DATA FOR REVIEW:
- - - -

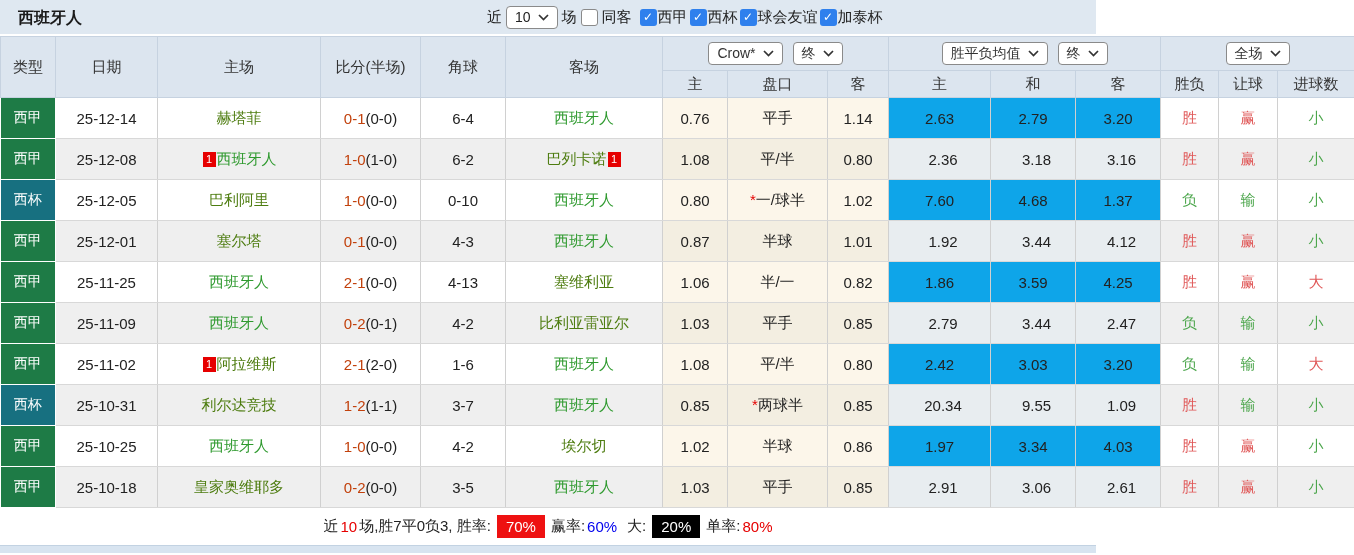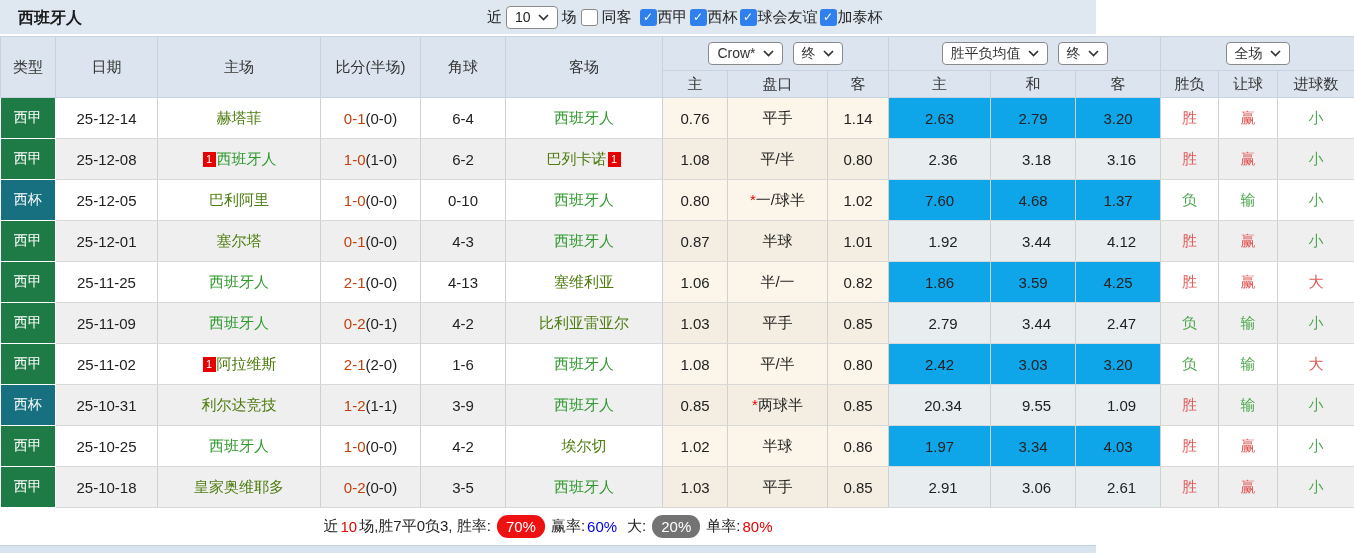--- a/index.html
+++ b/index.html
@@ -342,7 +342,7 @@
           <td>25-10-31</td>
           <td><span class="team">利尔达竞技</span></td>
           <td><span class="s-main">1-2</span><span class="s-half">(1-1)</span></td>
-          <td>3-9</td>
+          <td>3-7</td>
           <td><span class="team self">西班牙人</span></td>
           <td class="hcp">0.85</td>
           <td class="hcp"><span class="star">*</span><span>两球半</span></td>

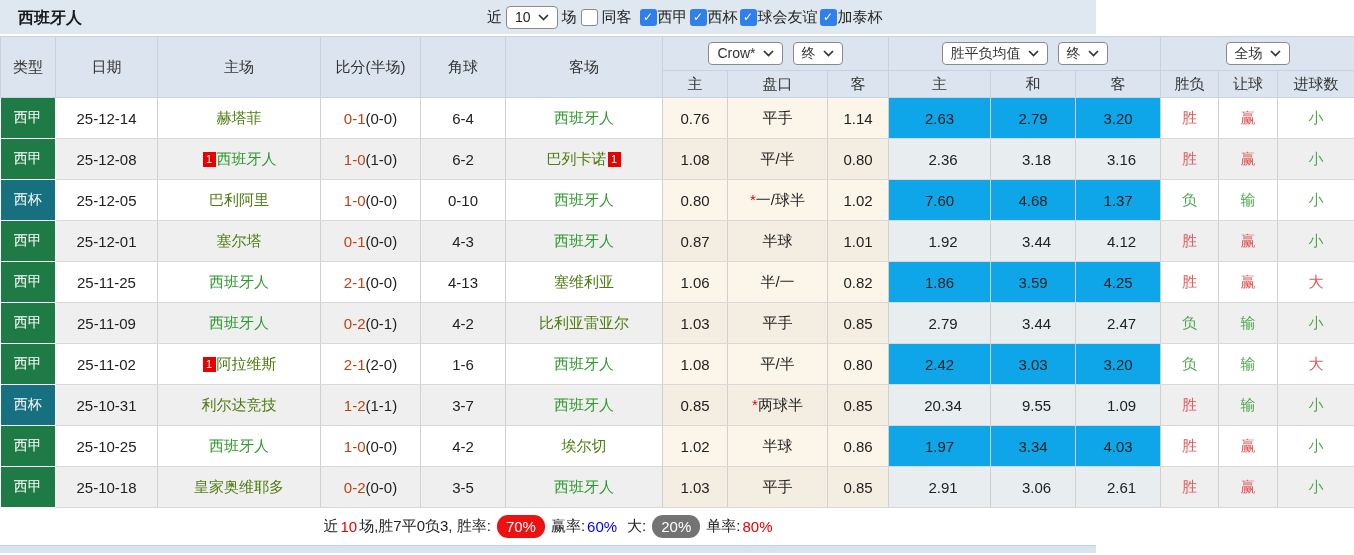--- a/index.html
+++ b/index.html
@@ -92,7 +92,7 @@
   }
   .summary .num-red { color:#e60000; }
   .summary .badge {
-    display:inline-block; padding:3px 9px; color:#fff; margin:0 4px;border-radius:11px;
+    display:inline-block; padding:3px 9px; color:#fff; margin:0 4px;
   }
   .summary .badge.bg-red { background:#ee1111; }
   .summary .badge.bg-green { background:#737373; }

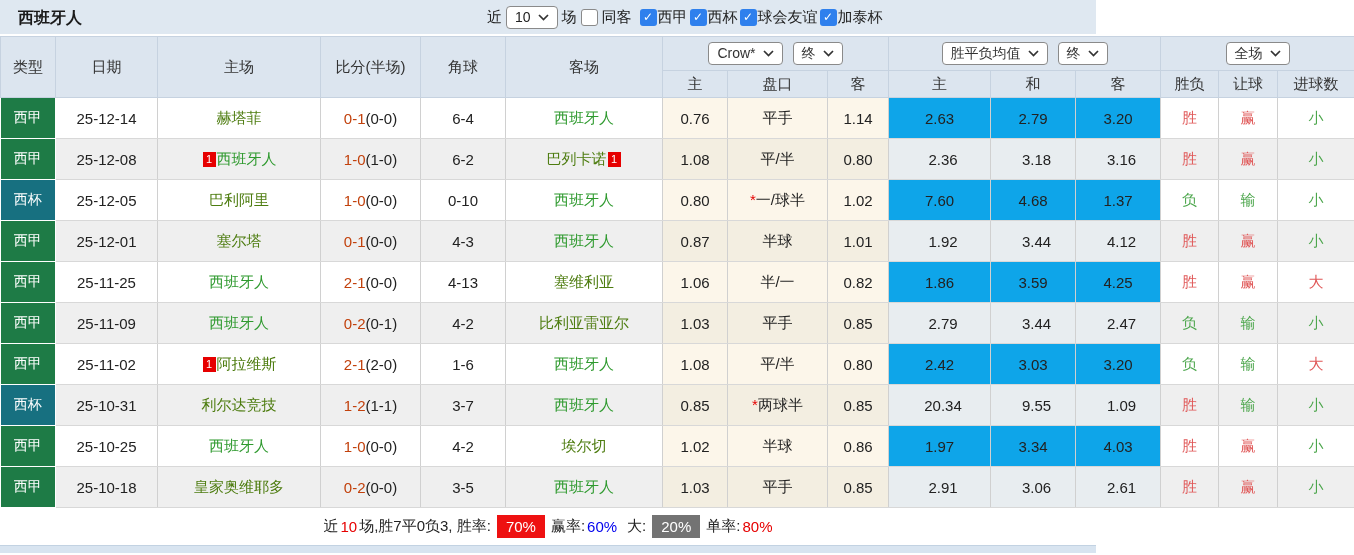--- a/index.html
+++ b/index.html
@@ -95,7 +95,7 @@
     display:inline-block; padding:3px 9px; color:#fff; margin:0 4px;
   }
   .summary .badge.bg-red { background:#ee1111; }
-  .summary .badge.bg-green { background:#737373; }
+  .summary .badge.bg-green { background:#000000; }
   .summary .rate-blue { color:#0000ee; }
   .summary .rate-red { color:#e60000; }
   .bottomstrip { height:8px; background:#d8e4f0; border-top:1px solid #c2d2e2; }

- - - -

Tell how many lines of the data above contain the word "inline", giving the number by itself.

SOLUTION: 3